-- RECORDS FOR THE EXERCISE follows --

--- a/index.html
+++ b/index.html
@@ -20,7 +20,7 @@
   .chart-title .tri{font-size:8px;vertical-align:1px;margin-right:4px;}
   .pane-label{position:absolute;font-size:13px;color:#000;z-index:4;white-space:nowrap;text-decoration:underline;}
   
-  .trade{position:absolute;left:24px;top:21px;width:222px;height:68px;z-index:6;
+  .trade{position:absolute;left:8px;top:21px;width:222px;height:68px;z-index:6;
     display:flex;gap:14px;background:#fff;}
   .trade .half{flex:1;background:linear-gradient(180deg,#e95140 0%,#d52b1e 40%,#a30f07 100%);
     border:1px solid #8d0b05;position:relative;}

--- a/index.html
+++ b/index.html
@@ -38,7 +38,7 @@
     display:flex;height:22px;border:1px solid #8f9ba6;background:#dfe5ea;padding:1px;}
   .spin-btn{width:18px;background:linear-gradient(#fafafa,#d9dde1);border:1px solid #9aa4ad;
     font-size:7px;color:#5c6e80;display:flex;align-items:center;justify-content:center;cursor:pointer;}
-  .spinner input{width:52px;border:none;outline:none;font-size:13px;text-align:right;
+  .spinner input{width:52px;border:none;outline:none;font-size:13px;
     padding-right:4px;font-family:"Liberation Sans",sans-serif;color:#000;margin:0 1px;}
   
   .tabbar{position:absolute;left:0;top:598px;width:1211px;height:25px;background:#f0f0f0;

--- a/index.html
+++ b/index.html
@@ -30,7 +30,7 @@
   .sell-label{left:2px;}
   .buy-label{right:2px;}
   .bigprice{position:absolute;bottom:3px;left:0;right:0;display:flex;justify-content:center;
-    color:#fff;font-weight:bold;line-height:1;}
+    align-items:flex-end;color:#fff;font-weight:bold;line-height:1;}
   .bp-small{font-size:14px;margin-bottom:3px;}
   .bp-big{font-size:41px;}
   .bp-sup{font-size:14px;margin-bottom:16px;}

-- RECORDS FOR THE EXERCISE concluded --
-- RECORDS FOR THE EXERCISE follows --

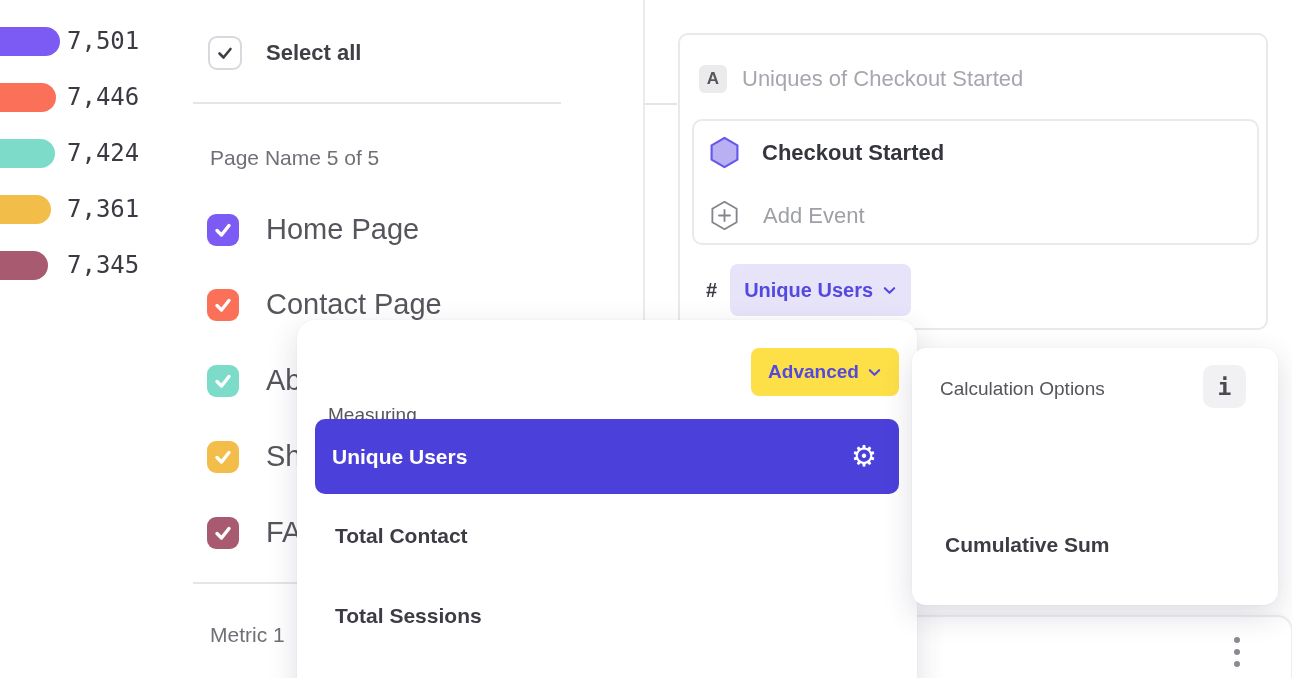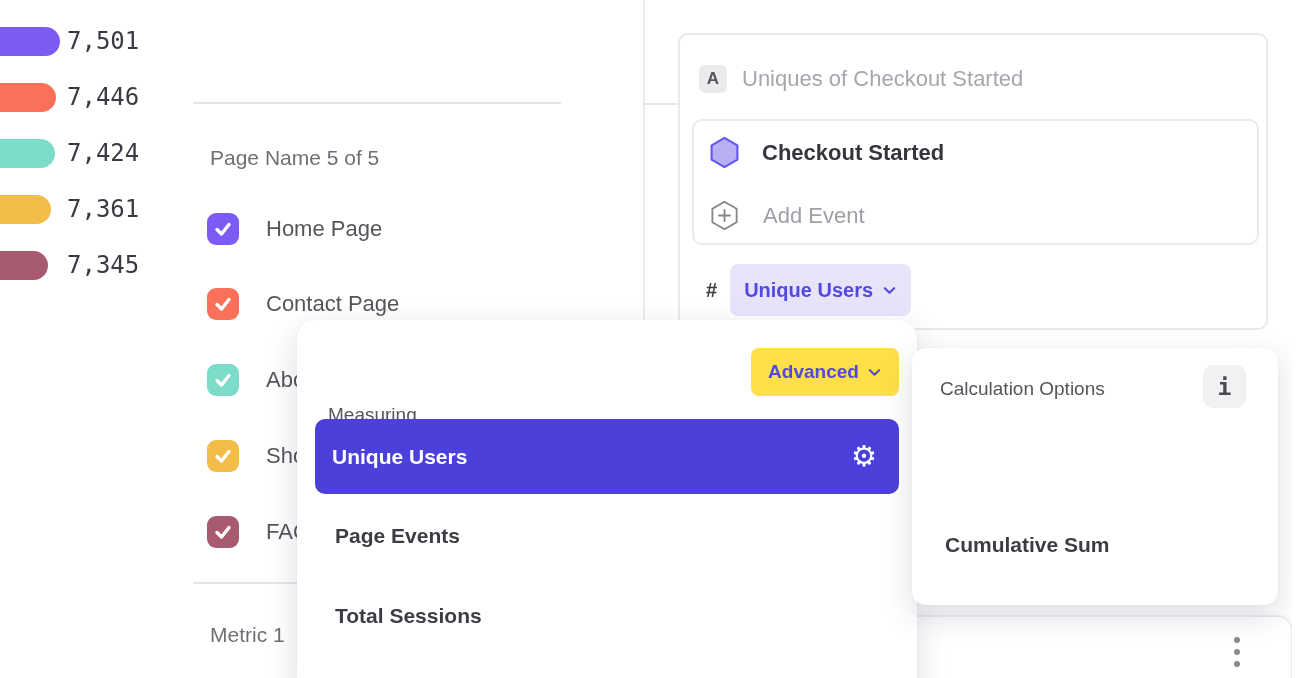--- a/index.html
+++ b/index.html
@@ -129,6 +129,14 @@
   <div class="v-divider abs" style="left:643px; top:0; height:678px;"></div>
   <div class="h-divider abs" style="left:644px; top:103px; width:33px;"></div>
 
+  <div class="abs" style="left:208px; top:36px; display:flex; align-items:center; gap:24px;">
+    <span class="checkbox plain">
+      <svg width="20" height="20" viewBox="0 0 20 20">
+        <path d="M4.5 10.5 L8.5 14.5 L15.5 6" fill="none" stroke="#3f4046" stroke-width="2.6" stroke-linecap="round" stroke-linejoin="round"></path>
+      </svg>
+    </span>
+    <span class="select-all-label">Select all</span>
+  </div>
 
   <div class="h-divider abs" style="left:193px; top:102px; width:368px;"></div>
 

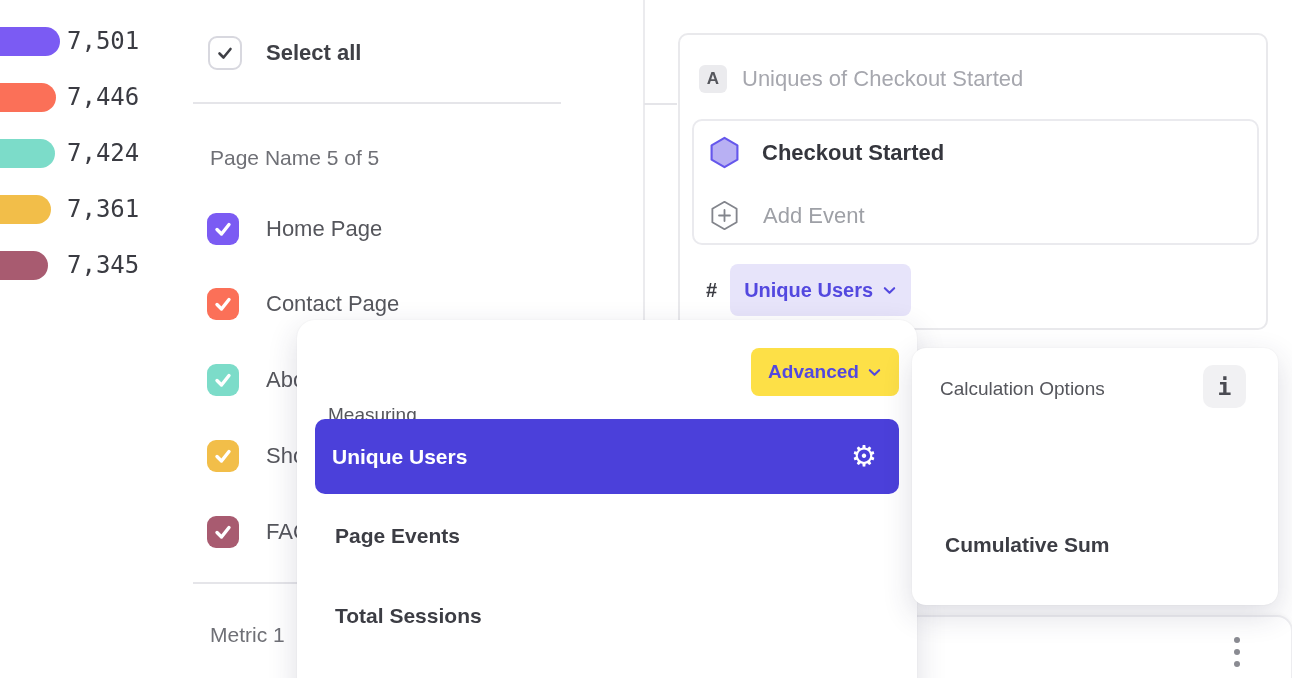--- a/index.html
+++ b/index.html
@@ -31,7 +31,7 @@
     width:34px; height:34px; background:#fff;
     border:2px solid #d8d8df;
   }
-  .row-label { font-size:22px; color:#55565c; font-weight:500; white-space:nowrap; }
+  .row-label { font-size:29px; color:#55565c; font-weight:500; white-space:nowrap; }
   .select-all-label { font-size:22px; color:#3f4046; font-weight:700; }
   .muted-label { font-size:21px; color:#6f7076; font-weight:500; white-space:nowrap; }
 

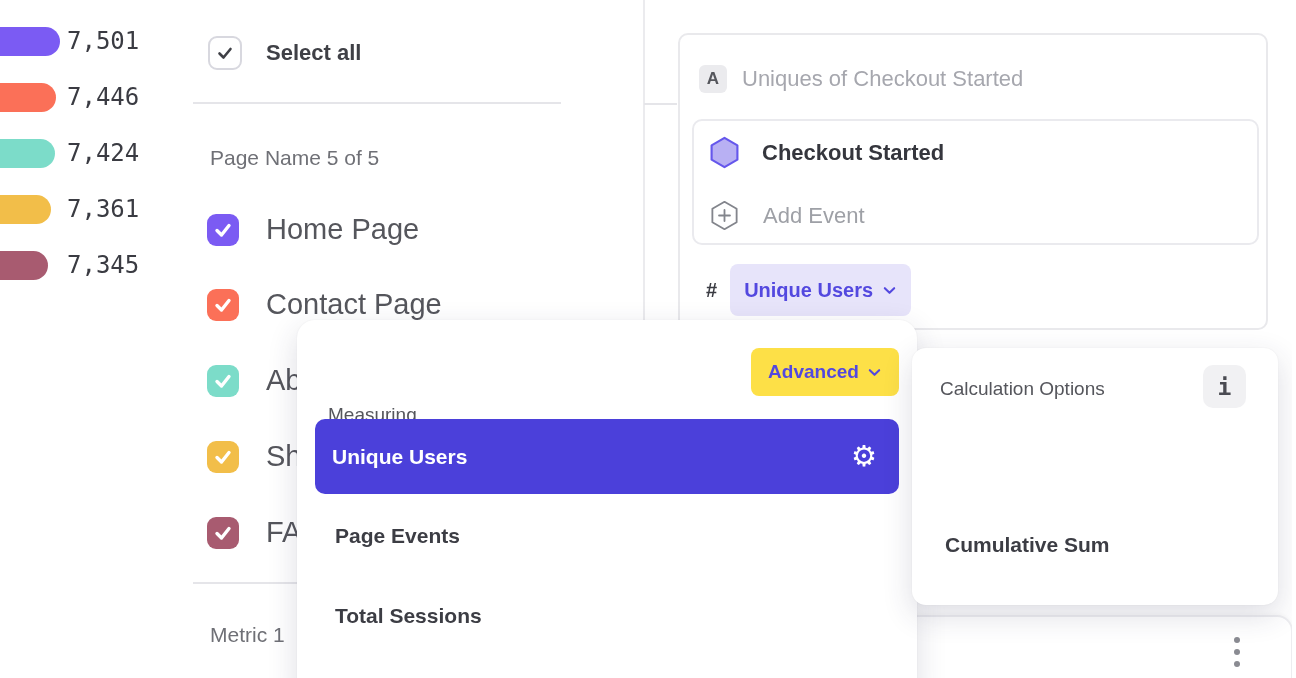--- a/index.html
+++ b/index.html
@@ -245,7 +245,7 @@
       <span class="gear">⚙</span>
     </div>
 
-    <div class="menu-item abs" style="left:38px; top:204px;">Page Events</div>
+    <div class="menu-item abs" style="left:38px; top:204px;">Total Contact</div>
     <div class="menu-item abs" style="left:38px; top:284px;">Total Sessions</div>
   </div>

-- RECORDS FOR THE EXERCISE concluded --

Within the listing, count the lines that contain the word "align", and give the count by itself.

5